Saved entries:
================
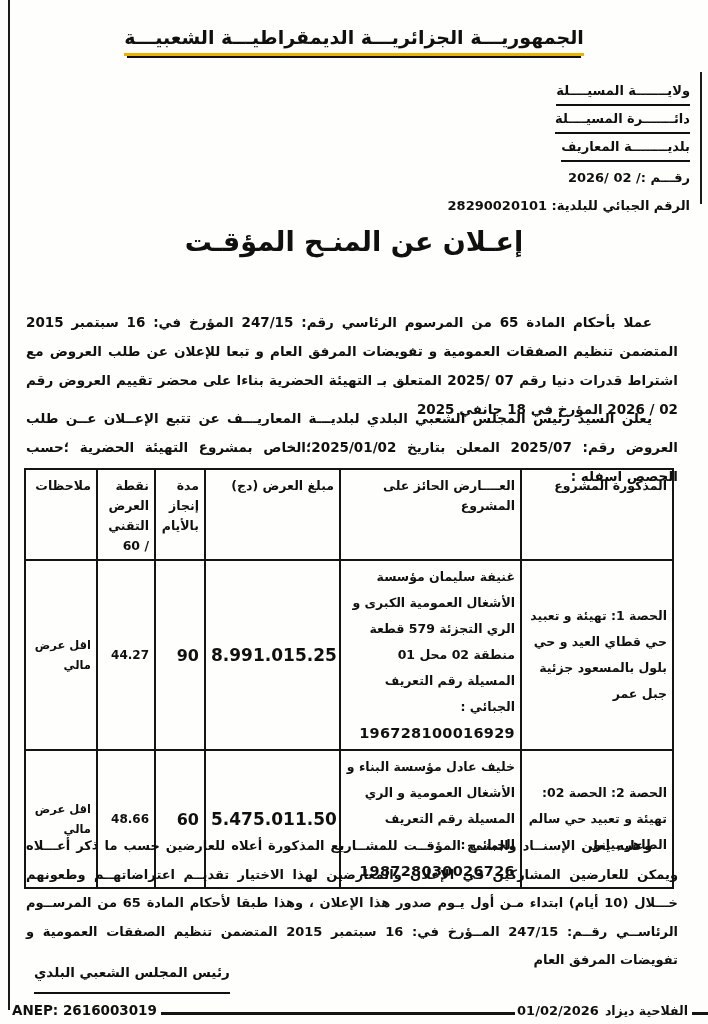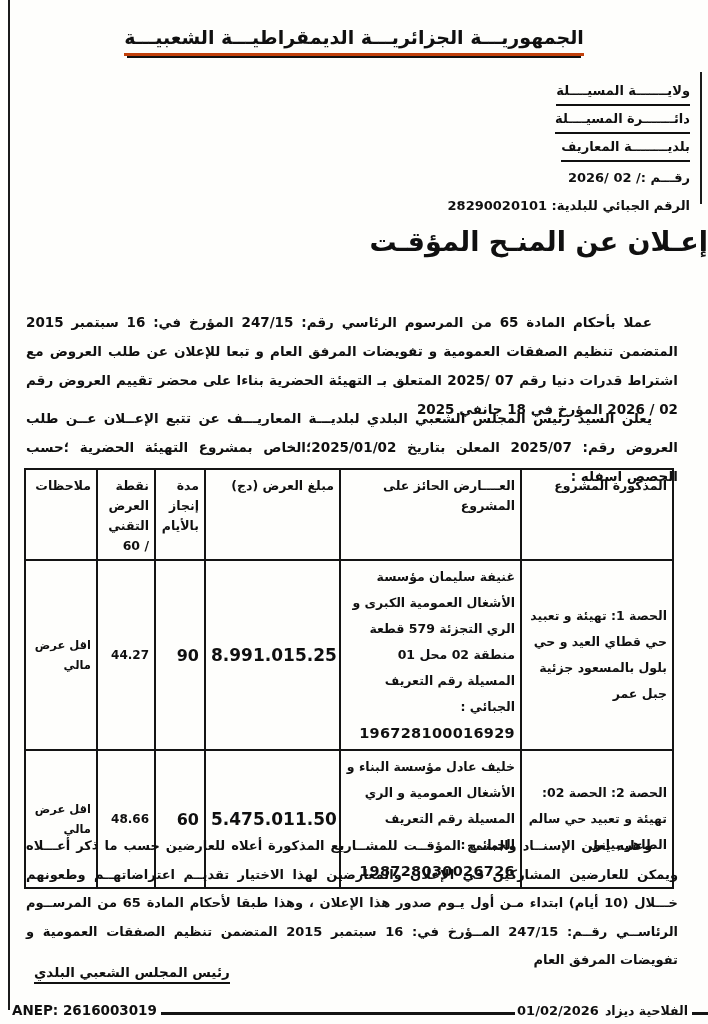--- a/index.html
+++ b/index.html
@@ -21,7 +21,7 @@
   .republic-title { position:absolute; top:26px; left:0; right:0; text-align:center; }
   .republic-title span {
     display:inline-block; font-size:19px; letter-spacing:0.5px;
-    border-bottom:3px solid #c2410c; padding-bottom:5px;
+    border-bottom:3px solid #eab308; padding-bottom:5px;
     box-shadow: 0 5px 0 -3px #101010;
   }
 

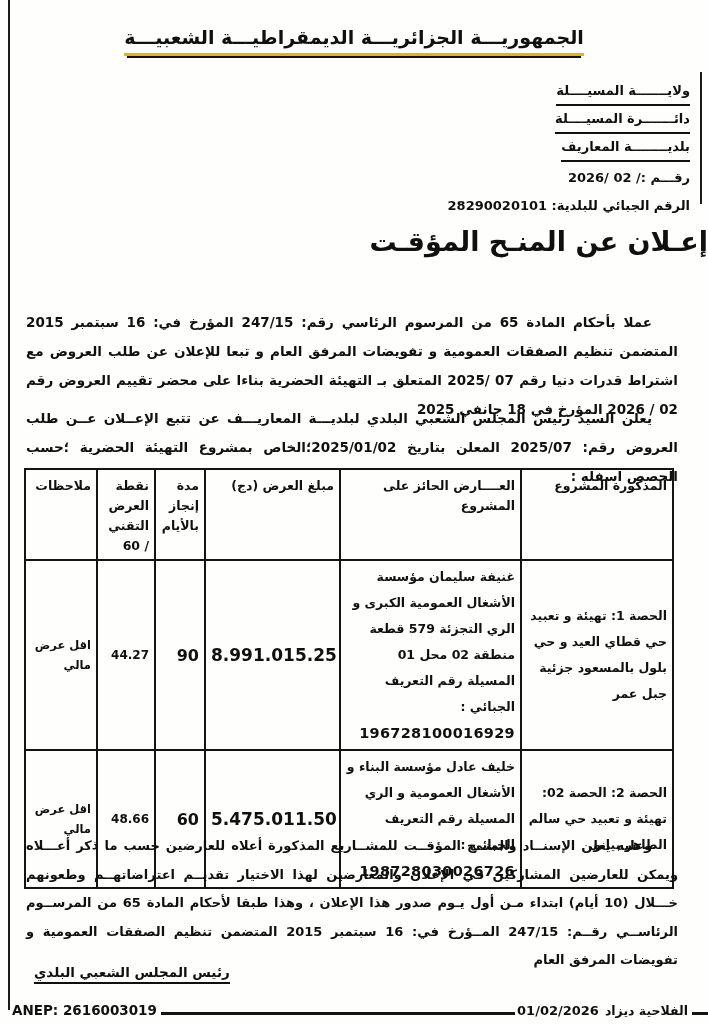--- a/index.html
+++ b/index.html
@@ -30,7 +30,7 @@
   .header-block .hline.u span { border-bottom:2px solid #101010; padding-bottom:1px; display:inline-block; }
   .header-block .hline.num { margin-top:3px; }
 
-  .main-title { position:absolute; top:226px; left:0; right:0; text-align:right; direction:rtl; }
+  .main-title { position:absolute; top:226px; left:0; right:0; text-align:center; direction:rtl; }
   .main-title span { font-size:27px; letter-spacing:1px; }
 
   .body-text {

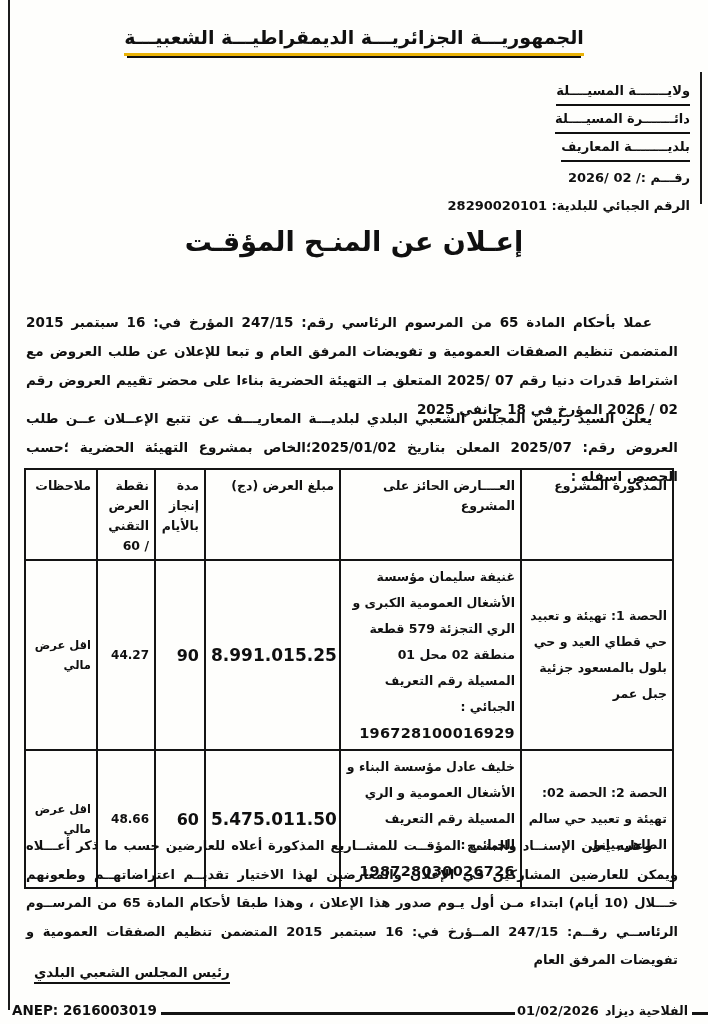--- a/index.html
+++ b/index.html
@@ -64,7 +64,7 @@
   .para3 { top:832px; font-size:13px; line-height:28.5px; }
 
   .signature { position:absolute; left:34px; top:962px; direction:rtl; }
-  .signature span { font-size:13.5px; border-bottom:2.5px solid #101010; padding-bottom:2px; display:inline-block; }
+  .signature span { font-size:13.5px; border-bottom:2.5px solid #101010; padding-bottom:12px; display:inline-block; }
 
   .footer {
     position:absolute; left:12px; right:0; bottom:6px;

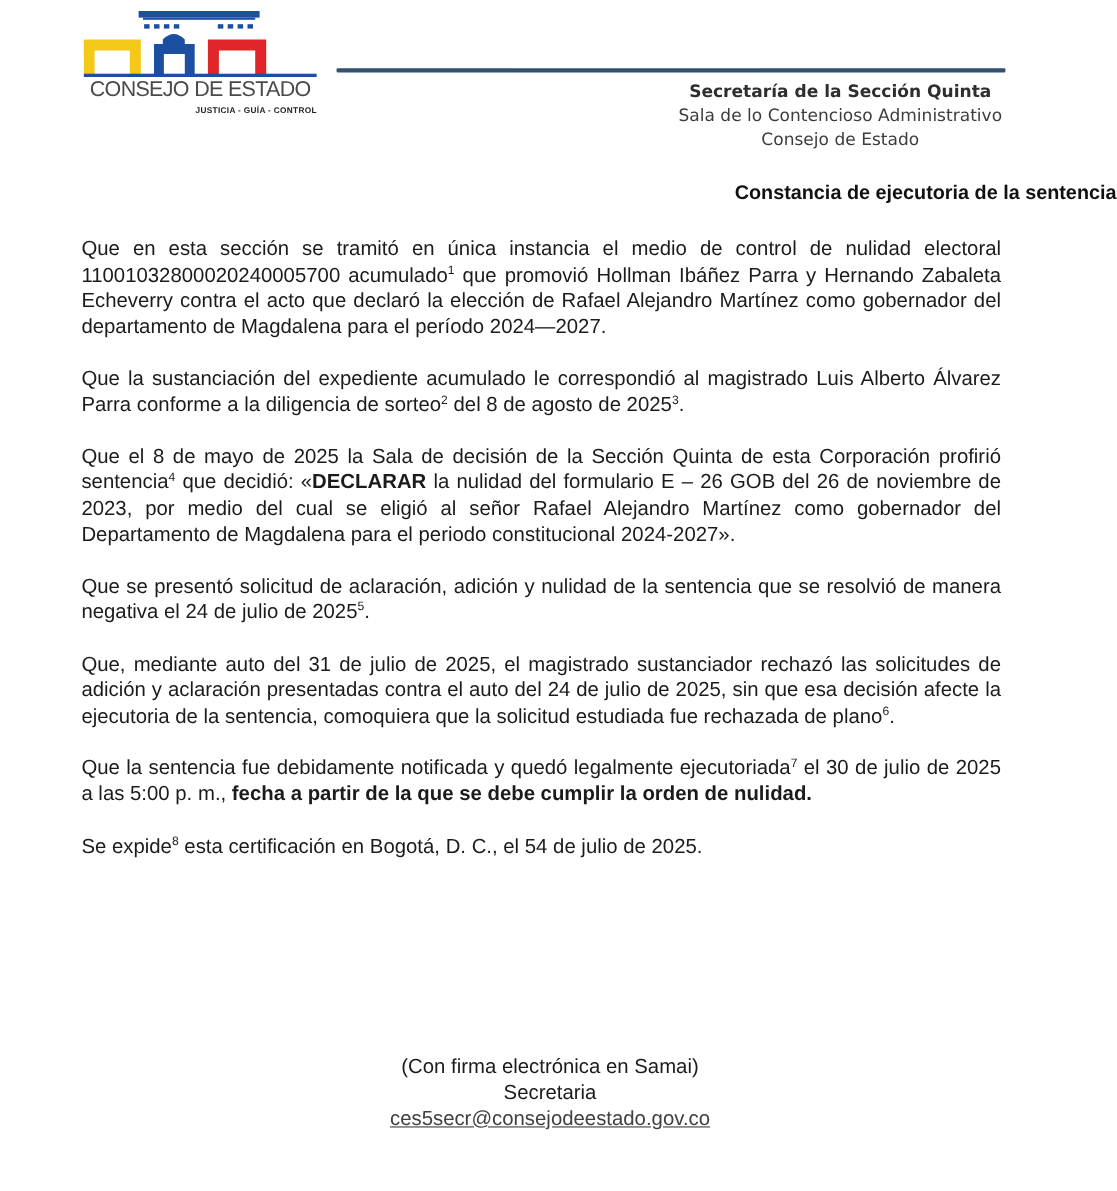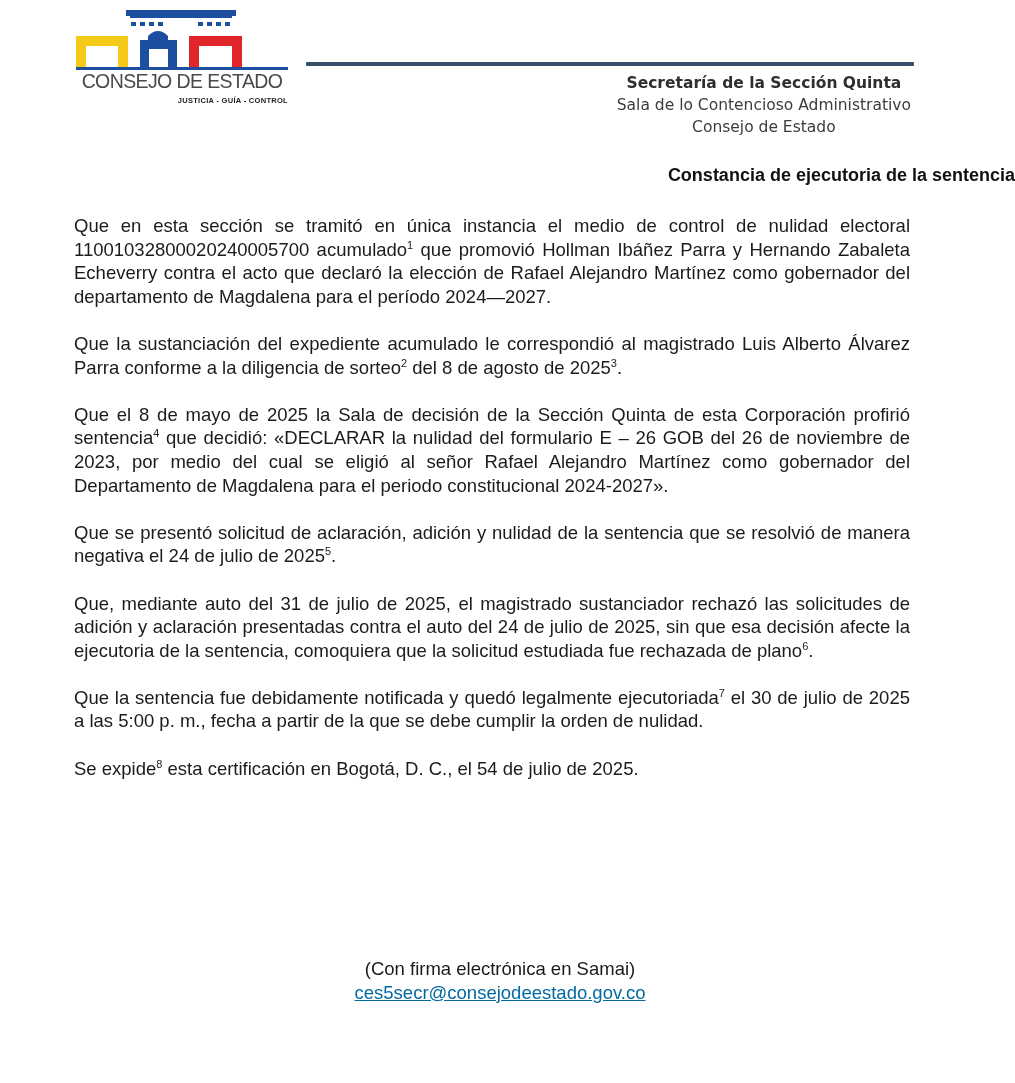--- a/index.html
+++ b/index.html
@@ -37,7 +37,7 @@
     }
     .body-text p { margin: 0 0 23.6px 0; }
     sup { font-size: 11px; line-height: 0; vertical-align: super; }
-    .b { font-weight: normal; }
+    .b { font-weight: bold; }
     .signature {
       position: absolute; left: 0; width: 1000px; top: 957px; text-align: center;
       font-size: 18.5px; line-height: 24px; color: #1b1b1b;

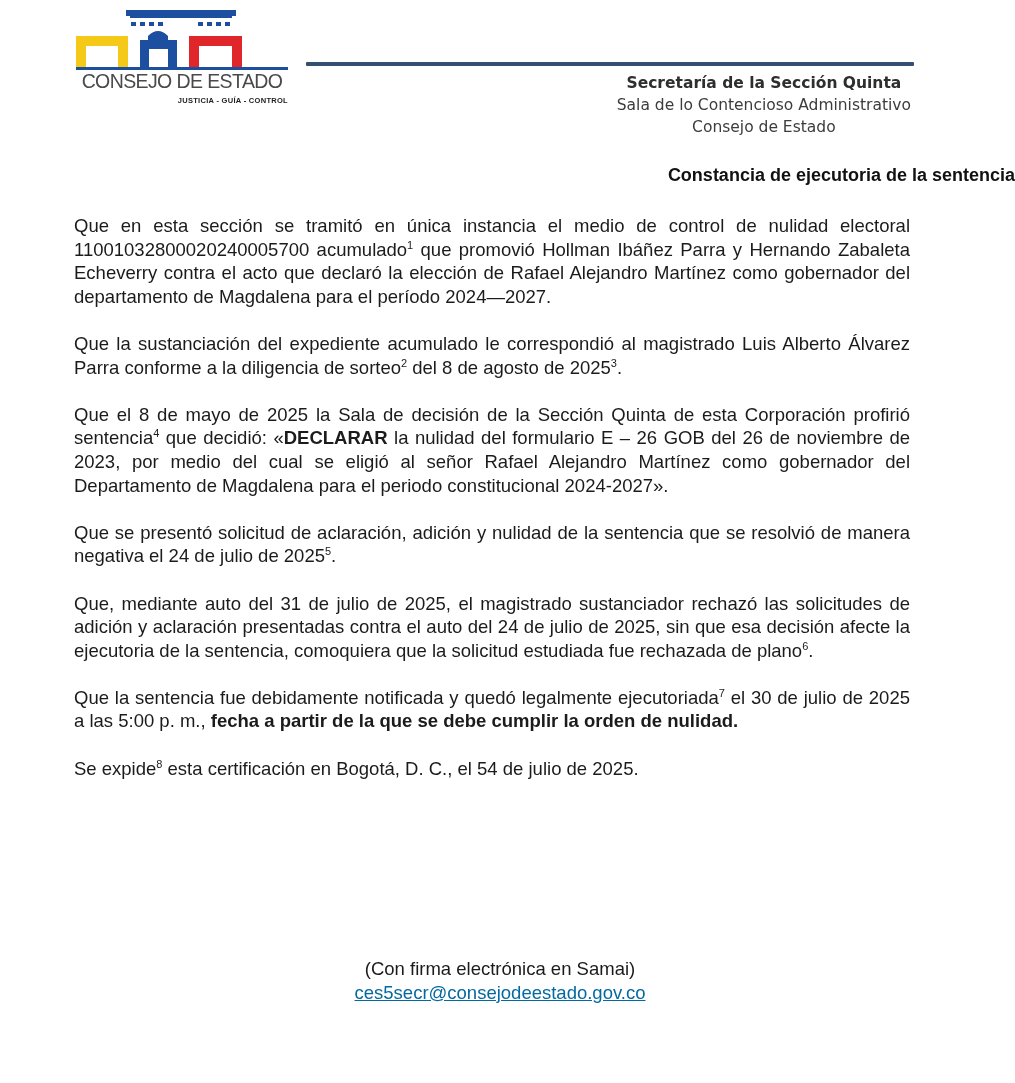--- a/index.html
+++ b/index.html
@@ -104,6 +104,7 @@
 
 <div class="signature">
   <div>(Con firma electrónica en Samai)</div>
+  <div>Secretaria</div>
   <div><a title="ces5secr@consejodeestado.gov.co">ces5secr@consejodeestado.gov.co</a></div>
 </div>
 

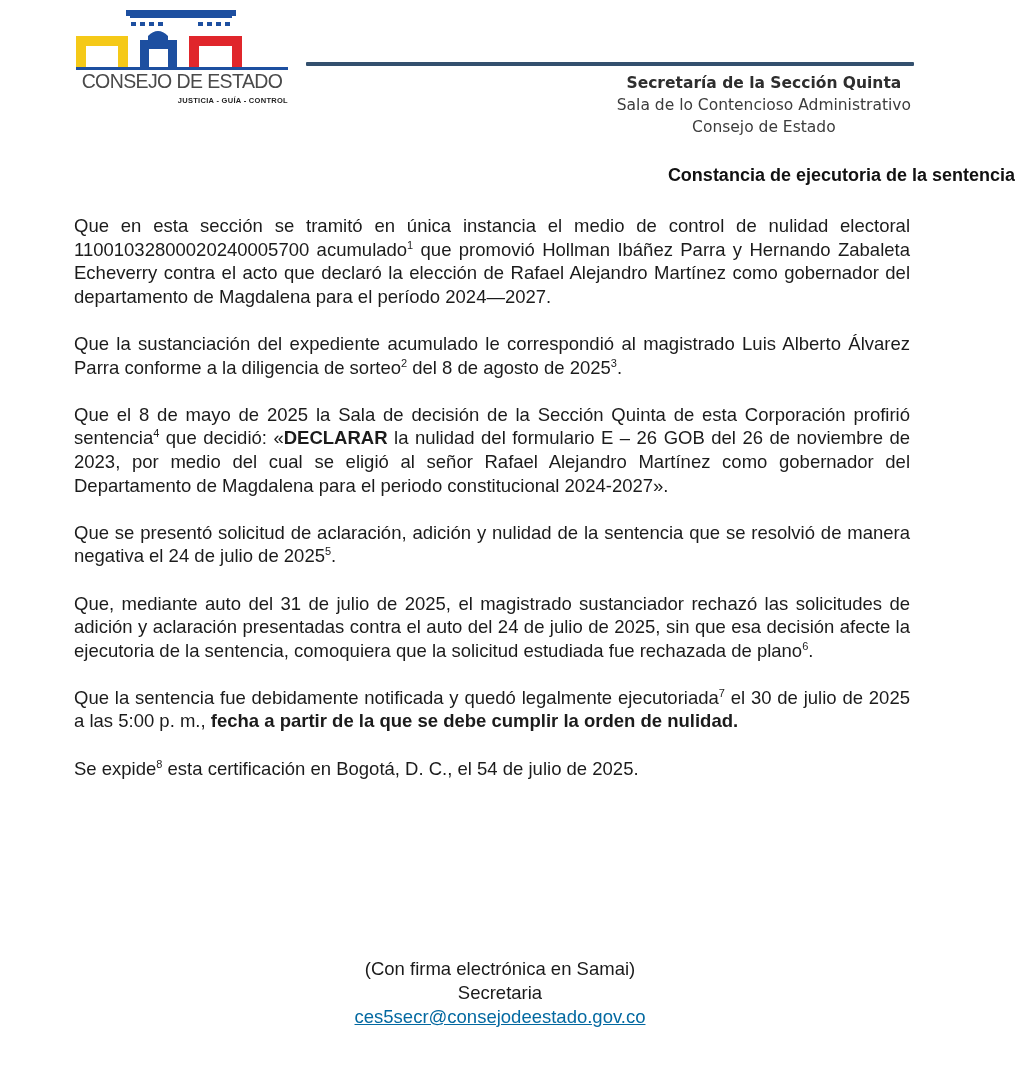--- a/index.html
+++ b/index.html
@@ -43,7 +43,7 @@
       font-size: 18.5px; line-height: 24px; color: #1b1b1b;
     }
     .signature .name { font-weight: bold; }
-    .signature a { color: #0369a1; text-decoration: underline; }
+    .signature a { color: #404040; text-decoration: underline; }
   </style>
 </head>
 <body>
================
Work required:
Look through the data and show every line containing "header".

Solved exercise:
   .header-block .hline.u span { border-bottom:2px solid #101010; padding-bottom:1px; display:inline-block; }
   .header-block .hline.num { margin-top:3px; }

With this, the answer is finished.